* Aim of the task
Of the entries below, return exactly those lines that fall between the one containing "12.2px; font-weight: bold;" and the one containing "11px; line-height: 16.1px; text-align: justify;", the two end lines included.

* Material for this task
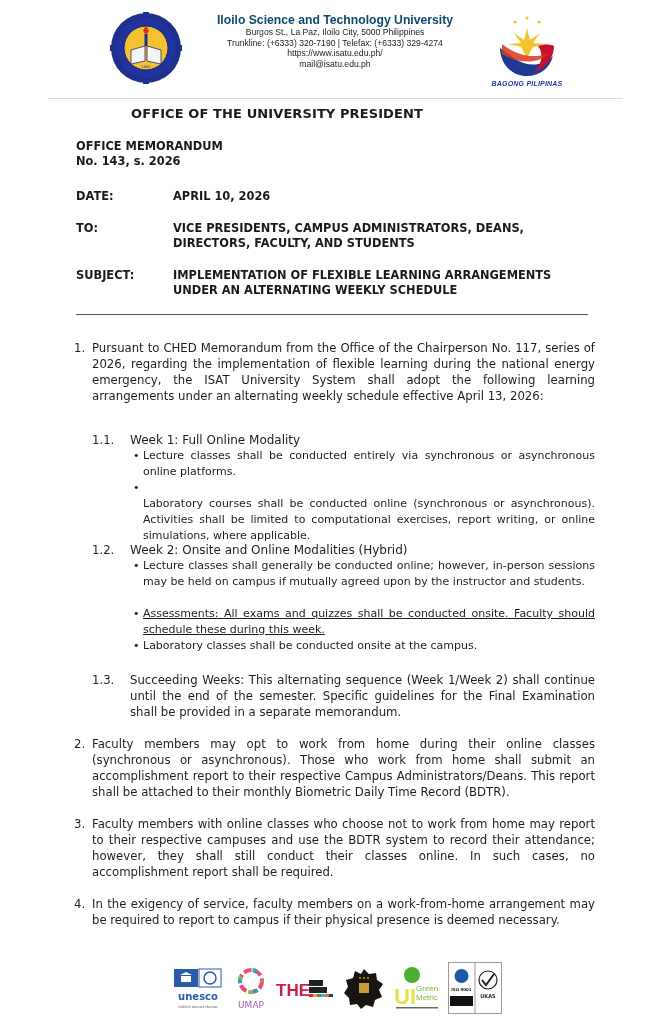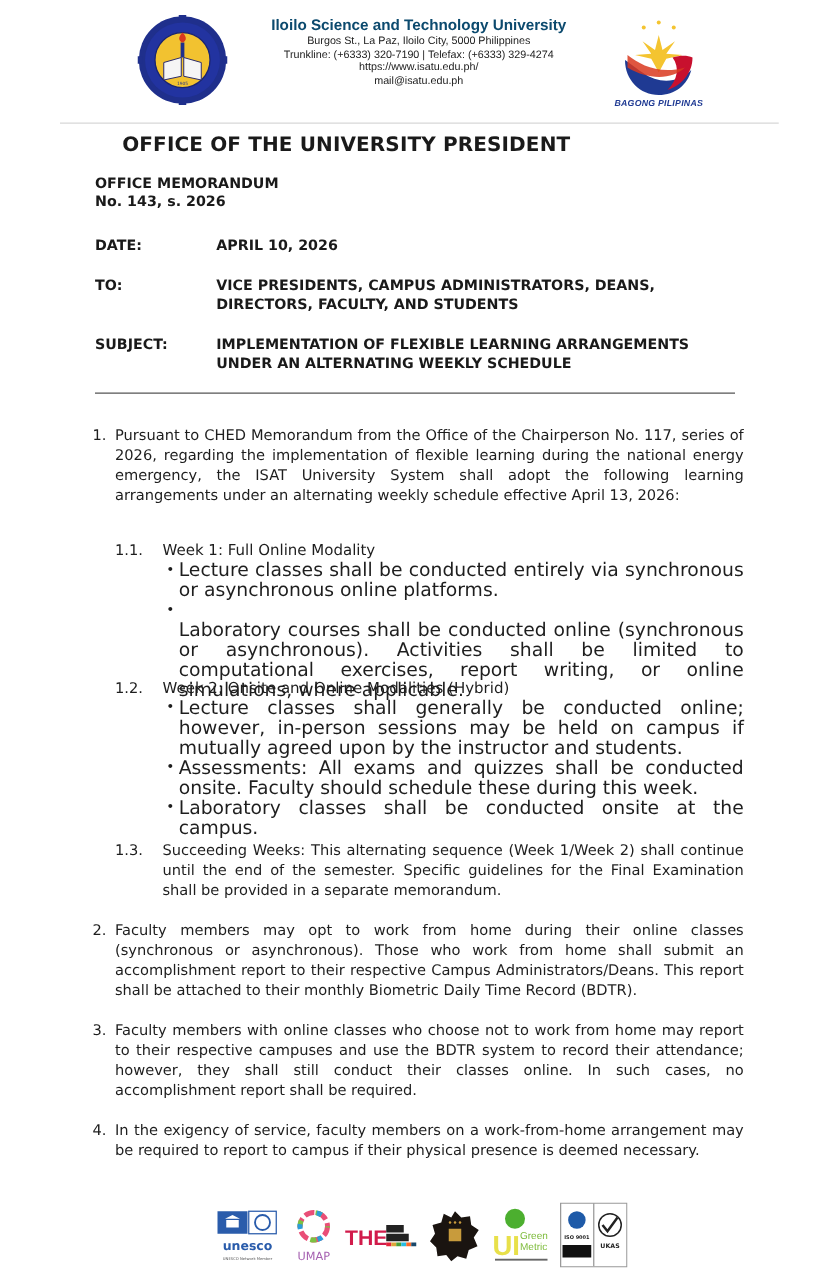--- a/index.html
+++ b/index.html
@@ -10,31 +10,31 @@
   .seal { position: absolute; left: 110px; top: 12px; width: 72px; height: 72px; }
   .bp-logo { position: absolute; left: 488px; top: 14px; width: 78px; height: 80px; }
   .bp-text { position: absolute; left: 0; top: 66px; width: 78px; text-align: center; font-family: "Liberation Sans", sans-serif; font-weight: bold; font-style: italic; font-size: 7px; color: #1f3a93; letter-spacing: 0.2px; }
   .lh-text { position: absolute; left: 200px; top: 14px; width: 270px; text-align: center; font-family: "Liberation Sans", sans-serif; color: #222; line-height: 10.6px; }
   .lh-text .rep { font-size: 9px; }
   .lh-text .uni { font-size: 12.2px; font-weight: bold; line-height: 13px; color: #0c4a6e; }
   .lh-text .small { font-size: 8.6px; }
   .lh-rule { position: absolute; left: 48px; top: 98px; width: 575px; height: 1px; background: #d8d8d8; }
 
   
-  .office { position: absolute; left: 0; top: 106px; width: 554px; text-align: center; font-weight: bold; font-size: 16px; letter-spacing: 0.1px; }
+  .office { position: absolute; left: 0; top: 106px; width: 554px; text-align: center; font-weight: bold; font-size: 13px; letter-spacing: 0.1px; }
   .memo-head { position: absolute; left: 76px; top: 139px; font-weight: bold; font-size: 11.4px; line-height: 15px; }
   .field { position: absolute; left: 76px; font-weight: bold; font-size: 11.4px; line-height: 15px; }
   .field .lbl { position: absolute; left: 0; top: 0; width: 96px; }
   .field .val { position: absolute; left: 97px; top: 0; width: 420px; }
   .hr { position: absolute; left: 76px; top: 314px; width: 512px; height: 1px; background: #555; }
 
   .para { position: absolute; font-size: 11.7px; line-height: 16.1px; text-align: justify; color: #1e1e1e; }
   .num { position: absolute; font-size: 11.7px; line-height: 16.1px; color: #1e1e1e; }
   .sub-title { position: absolute; font-size: 12px; line-height: 16.1px; color: #1e1e1e; }
-  .bullet { position: absolute; font-size: 15px; line-height: 16.1px; text-align: justify; color: #1e1e1e; }
+  .bullet { position: absolute; font-size: 11px; line-height: 16.1px; text-align: justify; color: #1e1e1e; }
   .bullet-dot { position: absolute; font-size: 11px; line-height: 16.1px; color: #1e1e1e; }
 
   
   .footer { position: absolute; left: 0; top: 960px; width: 672px; height: 60px; }
   .f-logo { position: absolute; }
 </style>
 </head>
 <body>
 
 <div class="letterhead">
@@ -115,21 +115,21 @@
 <div class="bullet-dot" style="left:133px; top:448px;">•</div>
 <div class="bullet" style="left:143px; top:448px; width:452px;">Lecture classes shall be conducted entirely via synchronous or asynchronous online platforms.</div>
 <div class="bullet-dot" style="left:133px; top:480px;">•</div>
 <div class="bullet" style="left:143px; top:496px; width:452px;">Laboratory courses shall be conducted online (synchronous or asynchronous). Activities shall be limited to computational exercises, report writing, or online simulations, where applicable.</div>
 
 <div class="num" style="left:92px; top:542px;">1.2.</div>
 <div class="sub-title" style="left:130px; top:542px;">Week 2: Onsite and Online Modalities (Hybrid)</div>
 <div class="bullet-dot" style="left:133px; top:558px;">•</div>
 <div class="bullet" style="left:143px; top:558px; width:452px;">Lecture classes shall generally be conducted online; however, in-person sessions may be held on campus if mutually agreed upon by the instructor and students.</div>
 <div class="bullet-dot" style="left:133px; top:606px;">•</div>
-<div class="bullet" style="left:143px; top:606px; width:452px;">Assessments: All exams and quizzes shall be conducted onsite. Faculty should schedule these during this week.</div>
+<div class="bullet" style="left:143px; top:606px; width:452px;text-decoration:underline;">Assessments: All exams and quizzes shall be conducted onsite. Faculty should schedule these during this week.</div>
 <div class="bullet-dot" style="left:133px; top:638px;">•</div>
 <div class="bullet" style="left:143px; top:638px; width:452px;">Laboratory classes shall be conducted onsite at the campus.</div>
 
 <div class="num" style="left:92px; top:672px;text-align:center;">1.3.</div>
 <div class="para" style="left:130px; top:672px; width:465px;">Succeeding Weeks: This alternating sequence (Week 1/Week 2) shall continue until the end of the semester. Specific guidelines for the Final Examination shall be provided in a separate memorandum.</div>
 
 <div class="num" style="left:74px; top:736px;">2.</div>
 <div class="para" style="left:92px; top:736px; width:503px;">Faculty members may opt to work from home during their online classes (synchronous or asynchronous). Those who work from home shall submit an accomplishment report to their respective Campus Administrators/Deans. This report shall be attached to their monthly Biometric Daily Time Record (BDTR).</div>
 
 <div class="num" style="left:74px; top:816px;">3.</div>

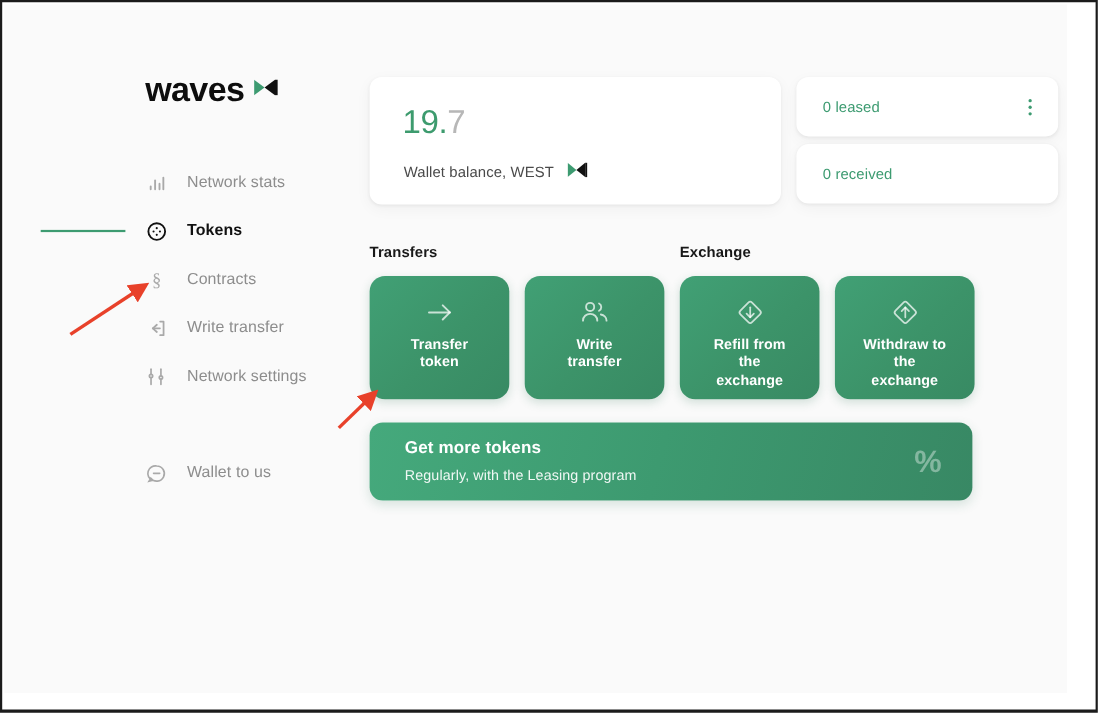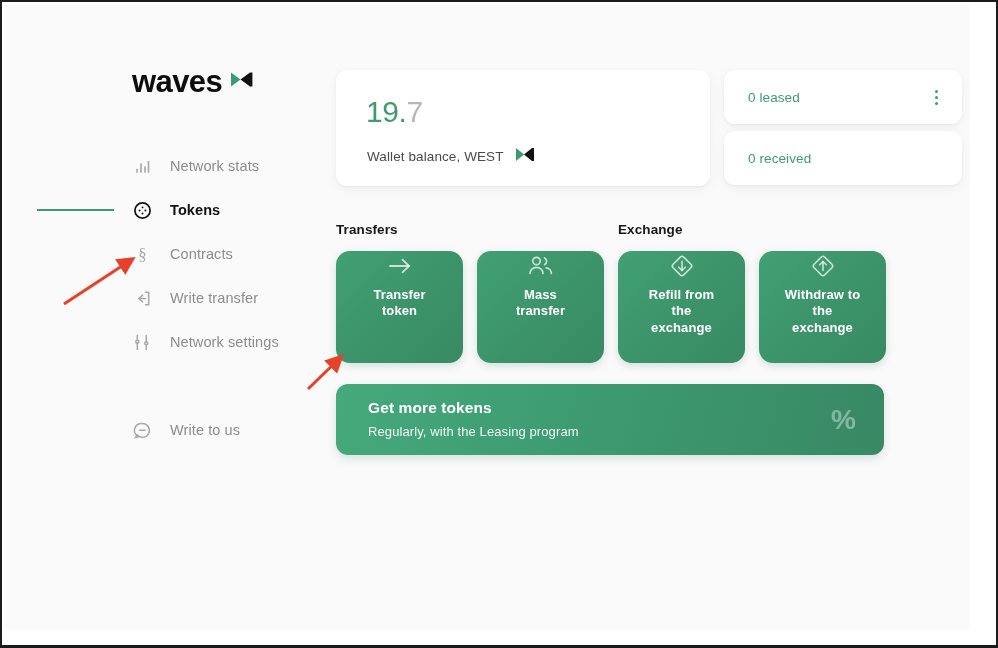--- a/index.html
+++ b/index.html
@@ -174,20 +174,21 @@
     width: 127px;
     height: 112px;
     border-radius: 14px;
     background: linear-gradient(135deg, #41a075 0%, #3c9369 55%, #388a63 100%);
     box-shadow: 0 3px 9px rgba(40,110,80,0.18);
     cursor: pointer;
     display: flex;
     flex-direction: column;
     align-items: center;
     justify-content: flex-start;
+    padding-top: 18px;
     box-sizing: border-box;
   }
   #tile-transfer-token { left: 2px; }
   #tile-mass-transfer  { left: 143px; }
   #tile-refill         { left: 284px; }
   #tile-withdraw       { left: 425px; }
 
   .tile-icon {
     height: 30px;
     display: flex;
@@ -327,21 +328,21 @@
 
         <div class="nav-spacer"></div>
 
         <div class="nav-item">
           <span class="nav-icon">
             <svg width="19" height="19" viewBox="0 0 19 19" fill="none" stroke="currentColor" stroke-width="1.5" stroke-linecap="round">
               <path d="M9.5 2.6a6.9 6.9 0 1 1-5.4 11.2l-1.6 2.6 3-0.7A6.9 6.9 0 0 1 9.5 2.6z"></path>
               <line x1="6.6" y1="9.3" x2="12.2" y2="9.3"></line>
             </svg>
           </span>
-          <span class="nav-label">Write to us</span>
+          <span class="nav-label">Wallet to us</span>
         </div>
 
       </div>
     </div>
 
     <div id="main">
 
       <div id="balance-card" class="card">
         <div class="balance-amount">
           <span class="bal-int">19.</span><span class="bal-dec">7</span>
@@ -387,21 +388,21 @@
 
       <div id="tile-mass-transfer" class="tile">
         <span class="tile-icon">
           <svg width="30" height="24" viewBox="0 0 30 24" fill="none" stroke="currentColor" stroke-width="1.7" stroke-linecap="round">
             <circle cx="10.5" cy="7" r="3.7"></circle>
             <path d="M4 19.5c0-3.6 2.9-6.2 6.5-6.2s6.5 2.6 6.5 6.2"></path>
             <path d="M18.6 3.9a3.7 3.7 0 0 1 0 6.6"></path>
             <path d="M20.2 13.9c3 .5 5.2 2.9 5.2 5.6"></path>
           </svg>
         </span>
-        <span class="tile-label">Mass
+        <span class="tile-label">Write
 transfer</span>
       </div>
 
       <div id="tile-refill" class="tile">
         <span class="tile-icon">
           <svg width="28" height="28" viewBox="0 0 28 28" fill="none" stroke="currentColor" stroke-width="1.6" stroke-linecap="round" stroke-linejoin="round">
             <rect x="6.5" y="6.5" width="15" height="15" rx="2.4" transform="rotate(45 14 14)"></rect>
             <line x1="14" y1="9.4" x2="14" y2="18.4"></line>
             <polyline points="10.7,15.2 14,18.5 17.3,15.2"></polyline>
           </svg>

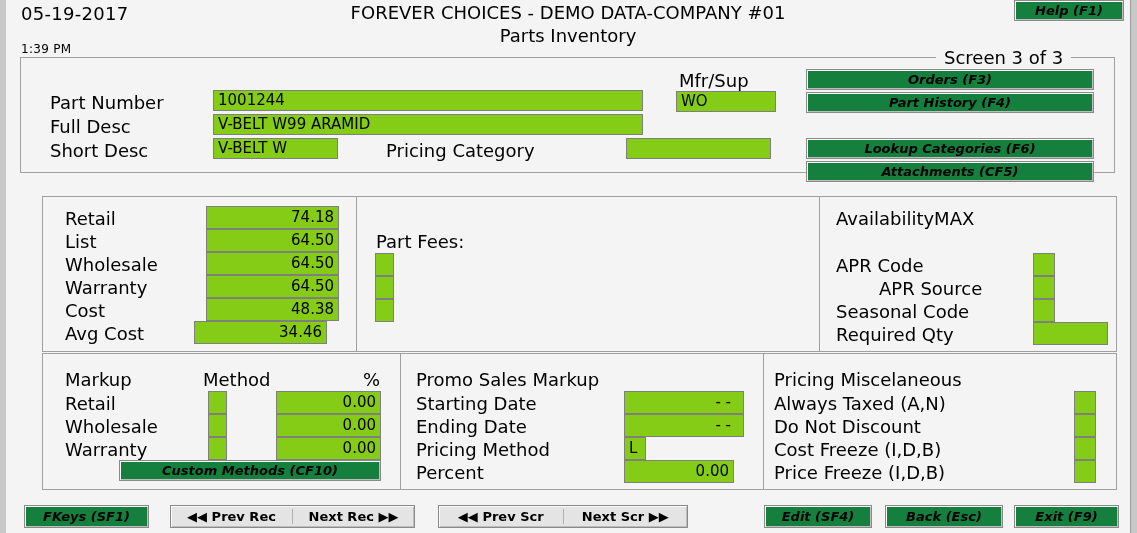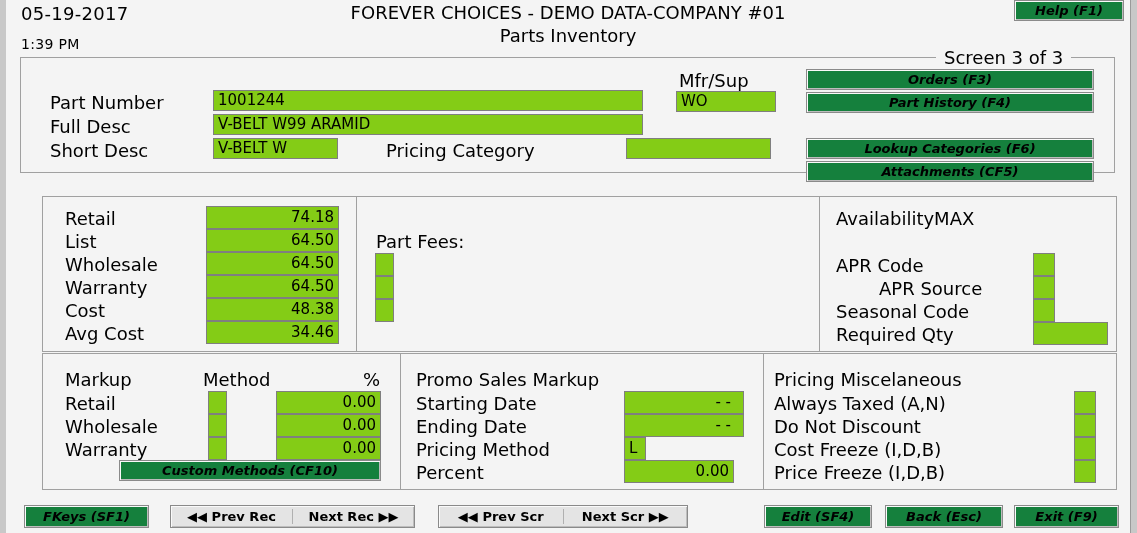--- a/index.html
+++ b/index.html
@@ -15,21 +15,21 @@
     position:absolute;top:0;width:6px;height:533px;
     background:#c8c8c8;border-right:1px solid #9a9a9a;
   }
   .edge-left{left:0;}
   .edge-right{right:0;border-right:none;border-left:1px solid #9a9a9a;}
 
   .screen{position:absolute;left:6px;top:0;width:1124px;height:533px;background:#f4f4f4;}
 
   
   .hdr-date{position:absolute;left:15px;top:3px;font-size:18px;letter-spacing:0.3px;}
-  .hdr-time{position:absolute;left:15px;top:36px;font-size:14px;letter-spacing:0.3px;}
+  .hdr-time{position:absolute;left:15px;top:42px;font-size:12px;letter-spacing:0.3px;}
   .hdr-title{position:absolute;left:0;top:2px;width:1124px;text-align:center;font-size:18px;}
   .hdr-sub{position:absolute;left:0;top:25px;width:1124px;text-align:center;font-size:18px;}
 
   .btn{
     background:#15803d;
     border:1px solid #8a8a8a;
     box-shadow: inset 1px 1px 0 #fafafa, inset -1px -1px 0 #bdbdbd;
     font-family:"DejaVu Sans","Liberation Sans",sans-serif;
     font-weight:bold;font-size:13px;color:#000;
     text-align:center;
@@ -146,21 +146,21 @@
   <div class="fld right" style="left:200px;top:206px;width:133px;height:23px;">74.18</div>
   <div class="lbl" style="left:59px;top:231px;">List</div>
   <div class="fld right" style="left:200px;top:229px;width:133px;height:23px;">64.50</div>
   <div class="lbl" style="left:59px;top:254px;">Wholesale</div>
   <div class="fld right" style="left:200px;top:252px;width:133px;height:23px;">64.50</div>
   <div class="lbl" style="left:59px;top:277px;">Warranty</div>
   <div class="fld right" style="left:200px;top:275px;width:133px;height:23px;">64.50</div>
   <div class="lbl" style="left:59px;top:300px;">Cost</div>
   <div class="fld right" style="left:200px;top:298px;width:133px;height:23px;">48.38</div>
   <div class="lbl" style="left:59px;top:323px;">Avg Cost</div>
-  <div class="fld right" style="left:200px;top:321px;width:133px;height:23px;padding-left:32px;">34.46</div>
+  <div class="fld right" style="left:188px;top:321px;width:133px;height:23px;padding-left:32px;">34.46</div>
 
   <div class="lbl" style="left:370px;top:231px;">Part Fees:</div>
   <div class="fld left" style="left:369px;top:253px;width:19px;height:23px;"></div>
   <div class="fld left" style="left:369px;top:276px;width:19px;height:23px;"></div>
   <div class="fld left" style="left:369px;top:299px;width:19px;height:23px;"></div>
 
   <div class="lbl" style="left:830px;top:208px;">AvailabilityMAX</div>
   <div class="lbl" style="left:830px;top:255px;">APR Code</div>
   <div class="fld left" style="left:1027px;top:253px;width:22px;height:23px;"></div>
   <div class="lbl" style="left:873px;top:278px;">APR Source</div>

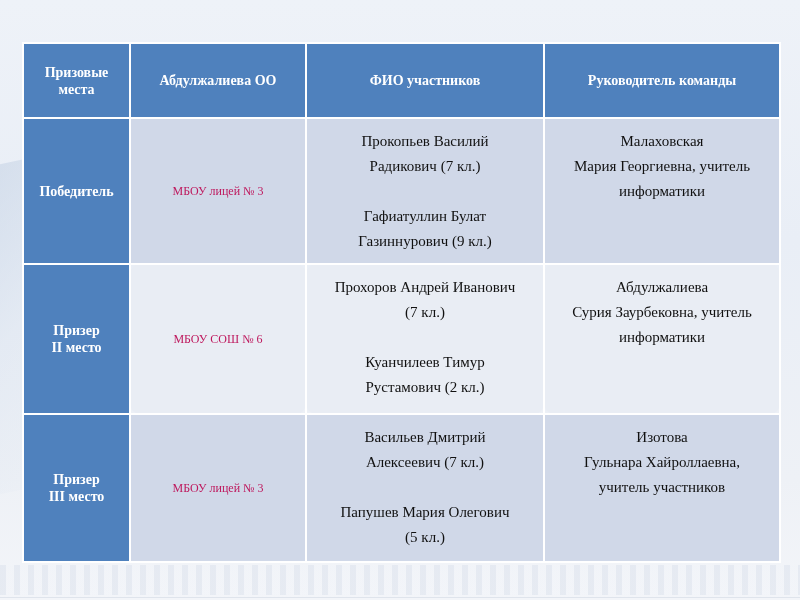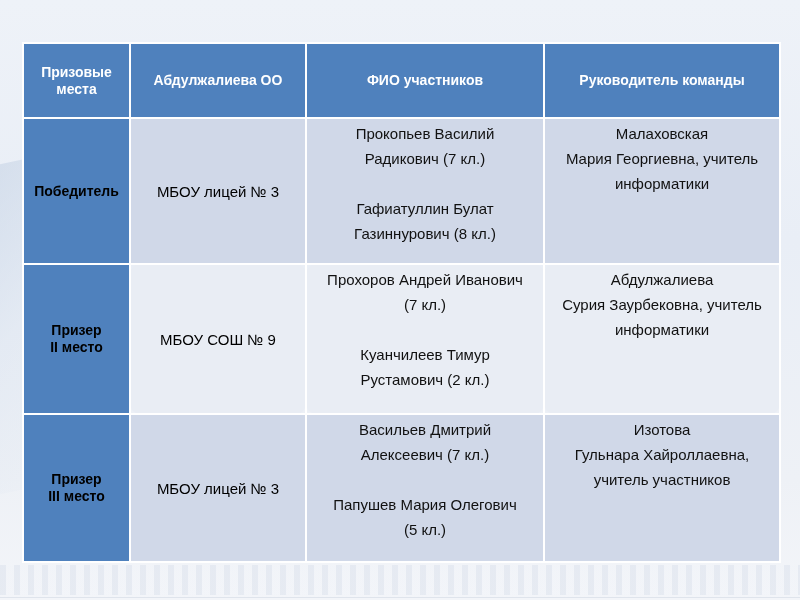--- a/index.html
+++ b/index.html
@@ -40,59 +40,60 @@
       height: 1px;
       background: #dfe4ec;
     }
     .results-table {
       position: absolute;
       left: 22px;
       top: 42px;
       width: 757px;
       border-collapse: collapse;
       table-layout: fixed;
+      font-family: Liberation Serif, serif;
     }
     .results-table td, .results-table th {
       border: 2px solid #ffffff;
       text-align: center;
       vertical-align: middle;
       padding: 0;
     }
     .results-table th {
       background: #4f81bd;
       color: #ffffff;
       font-weight: bold;
       font-size: 14px;
       line-height: 17px;
       height: 73px;
     }
     .results-table td.place-cell {
       background: #4f81bd;
-      color: #000000;
+      color: #ffffff;
       font-weight: bold;
       font-size: 14px;
       line-height: 17px;
     }
     .results-table tr.row-dark td:not(.place-cell) {
       background: #d0d8e8;
     }
     .results-table tr.row-light td:not(.place-cell) {
       background: #e9edf4;
       border-radius: 10px;
     }
     .results-table td.org-cell {
-      font-size: 15px;
-      color: #000000;
+      font-size: 12px;
+      color: #be185d;
     }
     .results-table td.top-cell {
       vertical-align: top;
       font-size: 15px;
       color: #111111;
       line-height: 25px;
-      padding-top: 2px;
+      padding-top: 10px;
     }
     .line {
       display: block;
     }
     .gap {
       display: block;
       height: 25px;
     }
     .r1 { height: 146px; }
     .r2 { height: 150px; }
@@ -136,36 +137,36 @@
         <span class="line">Победитель</span>
       </td>
       <td class="org-cell">
         <span class="line">МБОУ лицей № 3</span>
       </td>
       <td class="top-cell">
         <span class="line">Прокопьев Василий</span>
         <span class="line">Радикович (7 кл.)</span>
         <span class="gap"></span>
         <span class="line">Гафиатуллин Булат</span>
-        <span class="line">Газиннурович (8 кл.)</span>
+        <span class="line">Газиннурович (9 кл.)</span>
       </td>
       <td class="top-cell">
         <span class="line">Малаховская</span>
         <span class="line">Мария Георгиевна,  учитель</span>
         <span class="line">информатики</span>
       </td>
     </tr>
 
     <tr class="row-light r2">
       <td class="place-cell">
         <span class="line">Призер</span>
         <span class="line">II место</span>
       </td>
       <td class="org-cell">
-        <span class="line">МБОУ СОШ № 9</span>
+        <span class="line">МБОУ СОШ № 6</span>
       </td>
       <td class="top-cell">
         <span class="line">Прохоров Андрей Иванович</span>
         <span class="line">(7 кл.)</span>
         <span class="gap"></span>
         <span class="line">Куанчилеев Тимур</span>
         <span class="line">Рустамович (2 кл.)</span>
       </td>
       <td class="top-cell">
         <span class="line">Абдулжалиева</span>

* The completed task
   .lh-text .uni { font-size: 12.2px; font-weight: bold; line-height: 13px; color: #0c4a6e; }
   .lh-text .small { font-size: 8.6px; }
   .lh-rule { position: absolute; left: 48px; top: 98px; width: 575px; height: 1px; background: #d8d8d8; }
 
   
-  .office { position: absolute; left: 0; top: 106px; width: 554px; text-align: center; font-weight: bold; font-size: 16px; letter-spacing: 0.1px; }
+  .office { position: absolute; left: 0; top: 106px; width: 554px; text-align: center; font-weight: bold; font-size: 13px; letter-spacing: 0.1px; }
   .memo-head { position: absolute; left: 76px; top: 139px; font-weight: bold; font-size: 11.4px; line-height: 15px; }
   .field { position: absolute; left: 76px; font-weight: bold; font-size: 11.4px; line-height: 15px; }
   .field .lbl { position: absolute; left: 0; top: 0; width: 96px; }
   .field .val { position: absolute; left: 97px; top: 0; width: 420px; }
   .hr { position: absolute; left: 76px; top: 314px; width: 512px; height: 1px; background: #555; }
 
   .para { position: absolute; font-size: 11.7px; line-height: 16.1px; text-align: justify; color: #1e1e1e; }
   .num { position: absolute; font-size: 11.7px; line-height: 16.1px; color: #1e1e1e; }
   .sub-title { position: absolute; font-size: 12px; line-height: 16.1px; color: #1e1e1e; }
-  .bullet { position: absolute; font-size: 15px; line-height: 16.1px; text-align: justify; color: #1e1e1e; }
+  .bullet { position: absolute; font-size: 11px; line-height: 16.1px; text-align: justify; color: #1e1e1e; }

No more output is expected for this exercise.